» **TASK PROMPT**
Copy each entry below exactly as it appears.

» **RECORDS FOR THIS EXERCISE**
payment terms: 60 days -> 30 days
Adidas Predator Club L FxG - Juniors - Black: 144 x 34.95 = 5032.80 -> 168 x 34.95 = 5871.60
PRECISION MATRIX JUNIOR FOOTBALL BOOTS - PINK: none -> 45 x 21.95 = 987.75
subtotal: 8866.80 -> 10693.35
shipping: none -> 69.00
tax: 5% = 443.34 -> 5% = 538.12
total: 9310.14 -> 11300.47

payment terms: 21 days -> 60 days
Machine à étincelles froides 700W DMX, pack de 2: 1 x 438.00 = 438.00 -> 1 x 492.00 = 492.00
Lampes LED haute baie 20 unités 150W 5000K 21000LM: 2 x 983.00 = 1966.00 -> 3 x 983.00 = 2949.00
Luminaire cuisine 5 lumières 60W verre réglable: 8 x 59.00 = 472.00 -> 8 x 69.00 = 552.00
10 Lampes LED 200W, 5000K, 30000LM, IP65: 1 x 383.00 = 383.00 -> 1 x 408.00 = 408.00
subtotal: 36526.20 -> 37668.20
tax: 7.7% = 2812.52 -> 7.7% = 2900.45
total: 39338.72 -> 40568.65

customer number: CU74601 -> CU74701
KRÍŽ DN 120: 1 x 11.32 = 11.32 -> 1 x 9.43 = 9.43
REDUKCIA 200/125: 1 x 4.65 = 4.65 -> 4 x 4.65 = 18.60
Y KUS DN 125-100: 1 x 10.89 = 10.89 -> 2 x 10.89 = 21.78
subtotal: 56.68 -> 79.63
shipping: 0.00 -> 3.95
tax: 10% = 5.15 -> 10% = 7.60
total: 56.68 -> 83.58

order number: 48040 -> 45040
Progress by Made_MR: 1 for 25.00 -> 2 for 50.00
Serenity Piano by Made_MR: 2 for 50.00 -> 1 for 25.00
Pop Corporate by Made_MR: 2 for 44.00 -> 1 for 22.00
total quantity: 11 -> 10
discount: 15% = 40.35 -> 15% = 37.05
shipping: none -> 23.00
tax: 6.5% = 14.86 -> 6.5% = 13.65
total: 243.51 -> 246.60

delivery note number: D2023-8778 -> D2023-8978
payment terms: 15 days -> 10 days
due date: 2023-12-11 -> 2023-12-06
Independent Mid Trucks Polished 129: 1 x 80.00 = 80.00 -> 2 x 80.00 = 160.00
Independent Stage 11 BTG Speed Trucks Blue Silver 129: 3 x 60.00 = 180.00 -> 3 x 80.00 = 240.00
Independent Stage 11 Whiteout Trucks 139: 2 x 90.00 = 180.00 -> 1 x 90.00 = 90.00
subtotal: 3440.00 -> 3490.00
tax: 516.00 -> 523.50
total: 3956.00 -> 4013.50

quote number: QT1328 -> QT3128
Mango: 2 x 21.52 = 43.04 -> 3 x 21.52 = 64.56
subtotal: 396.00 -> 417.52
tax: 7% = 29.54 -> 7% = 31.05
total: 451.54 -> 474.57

» **TASK RESULT**
payment terms: 60 days -> 30 days
Adidas Predator Club L FxG - Juniors - Black: 144 x 34.95 = 5032.80 -> 168 x 34.95 = 5871.60
PRECISION MATRIX JUNIOR FOOTBALL BOOTS - PINK: none -> 45 x 21.95 = 987.75
subtotal: 8866.80 -> 10693.35
shipping: none -> 69.00
tax: 5% = 443.34 -> 5% = 538.12
total: 9310.14 -> 11300.47

payment terms: 21 days -> 60 days
Machine à étincelles froides 700W DMX, pack de 2: 1 x 438.00 = 438.00 -> 1 x 492.00 = 492.00
Lampes LED haute baie 20 unités 150W 5000K 21000LM: 2 x 983.00 = 1966.00 -> 3 x 983.00 = 2949.00
Luminaire cuisine 5 lumières 60W verre réglable: 8 x 59.00 = 472.00 -> 8 x 69.00 = 552.00
10 Lampes LED 200W, 5000K, 30000LM, IP65: 1 x 383.00 = 383.00 -> 1 x 408.00 = 408.00
subtotal: 36526.20 -> 37668.20
tax: 7.7% = 2812.52 -> 7.7% = 2900.45
total: 39338.72 -> 40568.65

customer number: CU74601 -> CU74701
KRÍŽ DN 120: 1 x 11.32 = 11.32 -> 1 x 9.43 = 9.43
REDUKCIA 200/125: 1 x 4.65 = 4.65 -> 4 x 4.65 = 18.60
Y KUS DN 125-100: 1 x 10.89 = 10.89 -> 2 x 10.89 = 21.78
subtotal: 56.68 -> 79.63
shipping: 0.00 -> 3.95
tax: 10% = 5.15 -> 10% = 7.60
total: 56.68 -> 83.58

order number: 48040 -> 45040
Progress by Made_MR: 1 for 25.00 -> 2 for 50.00
Serenity Piano by Made_MR: 2 for 50.00 -> 1 for 25.00
Pop Corporate by Made_MR: 2 for 44.00 -> 1 for 22.00
total quantity: 11 -> 10
discount: 15% = 40.35 -> 15% = 37.05
shipping: none -> 23.00
tax: 6.5% = 14.86 -> 6.5% = 13.65
total: 243.51 -> 246.60

delivery note number: D2023-8778 -> D2023-8978
payment terms: 15 days -> 10 days
due date: 2023-12-11 -> 2023-12-06
Independent Mid Trucks Polished 129: 1 x 80.00 = 80.00 -> 2 x 80.00 = 160.00
Independent Stage 11 BTG Speed Trucks Blue Silver 129: 3 x 60.00 = 180.00 -> 3 x 80.00 = 240.00
Independent Stage 11 Whiteout Trucks 139: 2 x 90.00 = 180.00 -> 1 x 90.00 = 90.00
subtotal: 3440.00 -> 3490.00
tax: 516.00 -> 523.50
total: 3956.00 -> 4013.50

quote number: QT1328 -> QT3128
Mango: 2 x 21.52 = 43.04 -> 3 x 21.52 = 64.56
subtotal: 396.00 -> 417.52
tax: 7% = 29.54 -> 7% = 31.05
total: 451.54 -> 474.57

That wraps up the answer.